Lubiprostone (Amitiza): Chloride channel activator approved for the treatment of irritable bowel syndrome with constipation

New indication: Lubiprostone (Amitiza), a chloride channel activator, was approved on April 29, 2008, for the treatment of irritable bowel syndrome with constipation (IBS-C) in women aged at least 18 years.

Lubiprostone is a chloride channel activator that acts by increasing intestinal fluid secretion, thus increasing motility in the intestine, facilitating the passage of stool, and alleviating symptoms associated with constipation. This agent was approved on April 29, 2008, for the treatment of irritable bowel syndrome with constipation (IBS-C) in women aged ≥18 years.

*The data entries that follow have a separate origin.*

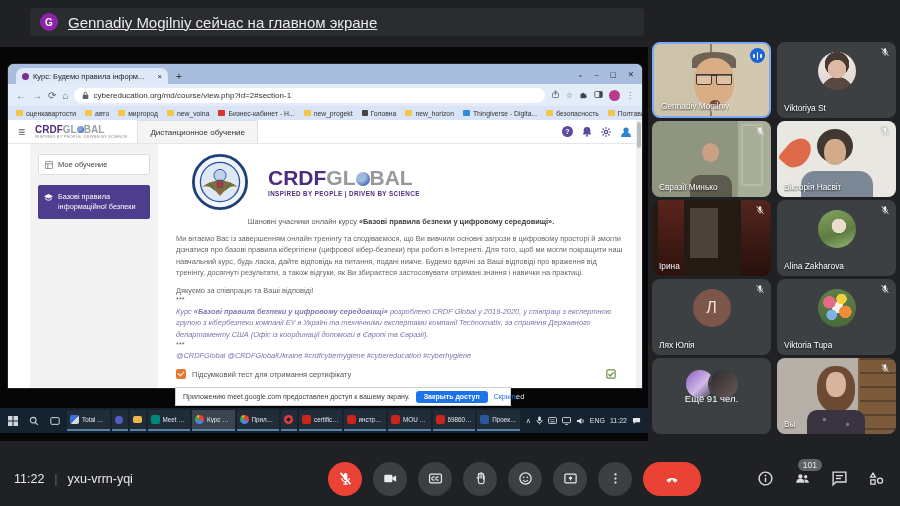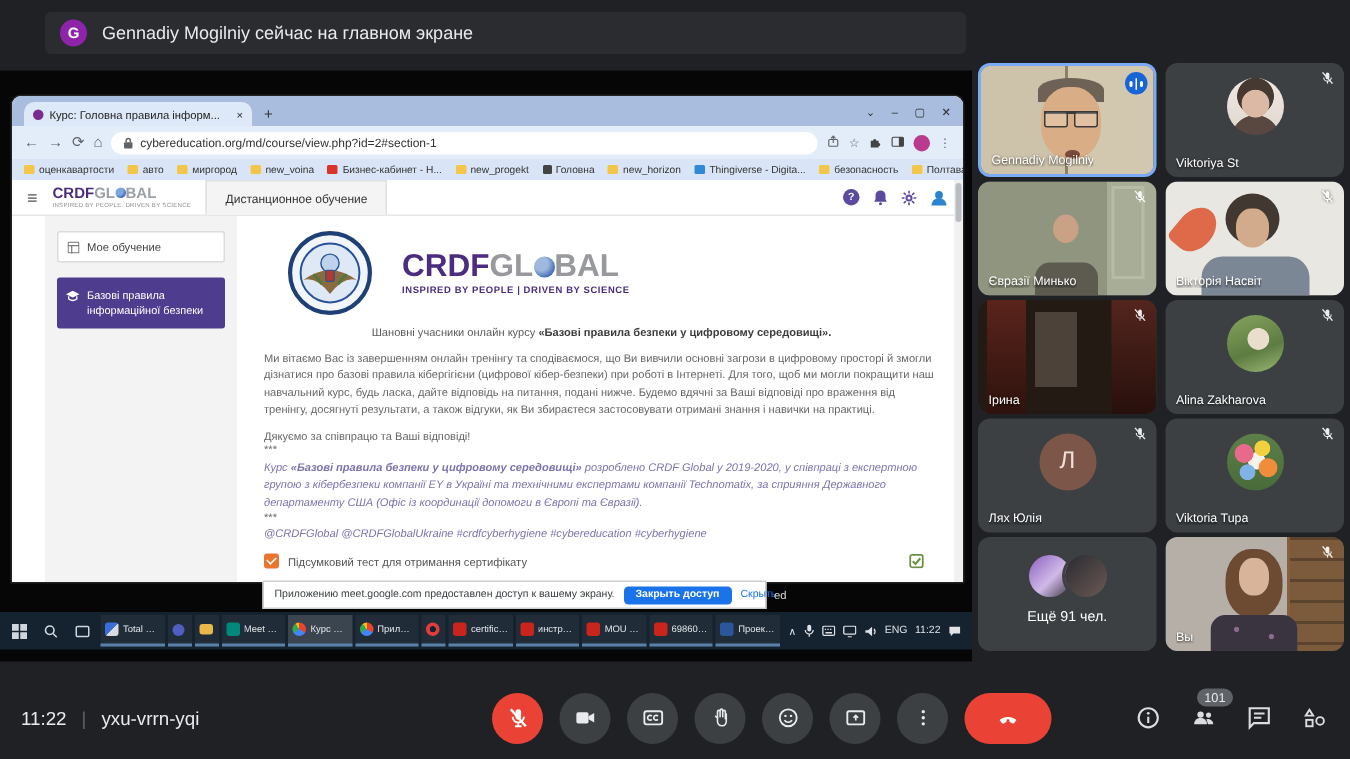"Gennadiy Mogilniy сейчас на главном" .banner .txt { font-size: 12px -> 15px; text-decoration: none -> underline }
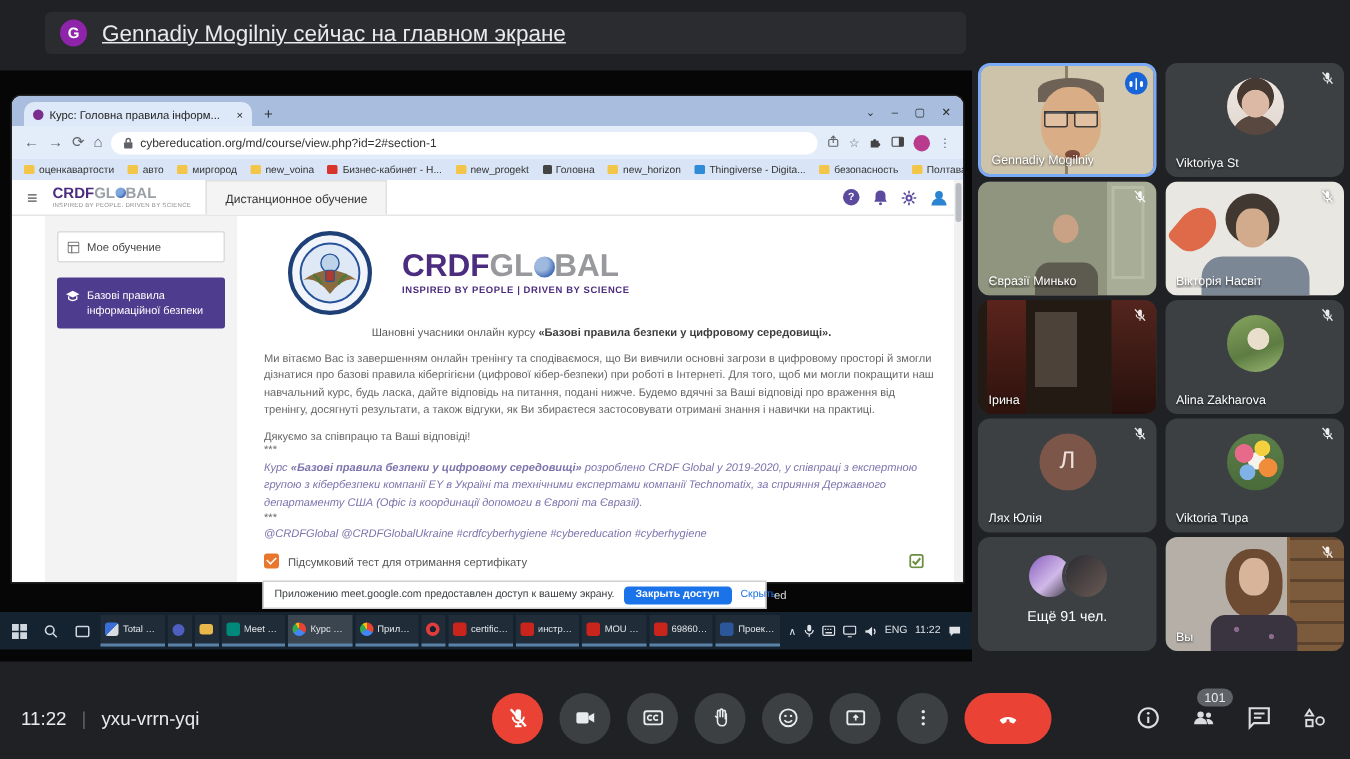"Курс: Головна правила інформ..." span.ttl { text: Головна -> Будемо }
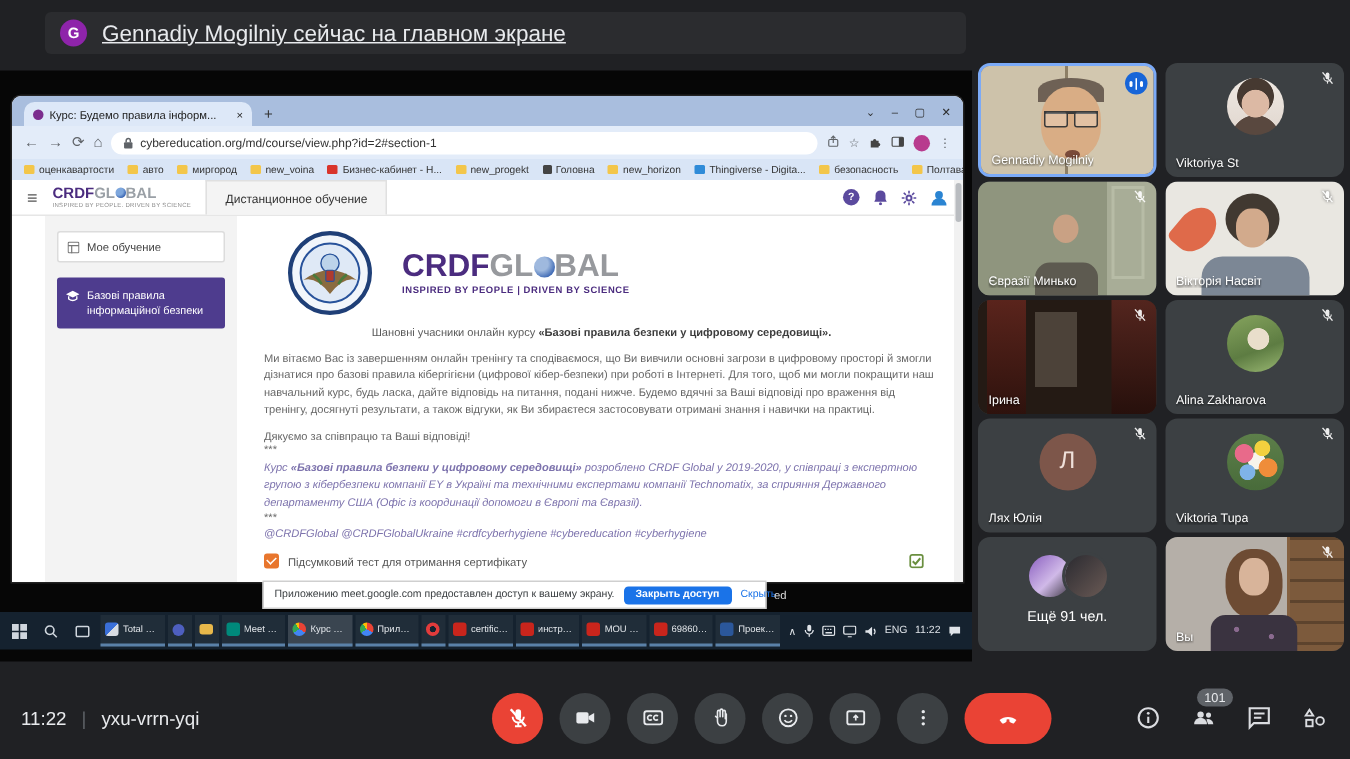"Ещё 91 чел." .ovl-label { bottom: 17px -> 30px }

Efficacy. The efficacy of lubiprostone for the treatment of IBS-C was evaluated in 2 double-blind, placebo-controlled studies of similar design. After a 4-week washout period, patients (N=1,154; 91.6% of study patients were women) were randomized to treatment with either lubiprostone 8 mcg twice daily or placebo for 12 weeks. The primary end point was assessed weekly by evaluating patients' responses to a global symptom relief question based on a 7-point balanced scale (responses ranged from "significantly worse" to "significantly relieved"). Monthly responders were defined as patients who had reported their symptoms as "significantly relieved" for ≥2 weeks of the month or at least "moderately relieved" for all 4 weeks of the month. Overall responders were defined as patients who met the criteria for monthly responders in ≥2 of the 3 months of the study. In Study 1, 13.8% of lubiprostone-treated patients were considered overall responders versus 7.8% of placebo-treated patients. In Study 2, 12.1% of lubiprostone-treated patients were considered overall responders versus 5.7% of placebo-treated patients; the treatment differences in both studies were statistically significant.

Safety. The safety of taking lubiprostone during pregnancy has not been evaluated; women who could become pregnant should therefore have a negative pregnancy test before initiation of therapy with lubiprostone and should be capable of complying with contraceptive measures. Lubiprostone treatment has been associated with nausea. Patients with severe diarrhea should not take lubiprostone. Diarrhea may occur during lubiprostone treatment. Lubiprostone treatment has been associated with dyspnea. Healthcare professionals should evaluate patients to confirm the absence of a mechanical gastrointestinal obstruction before therapy with lubiprostone is initiated. The most common adverse events associated with lubiprostone treatment include nausea, diarrhea, abdominal pain, and abdominal distension.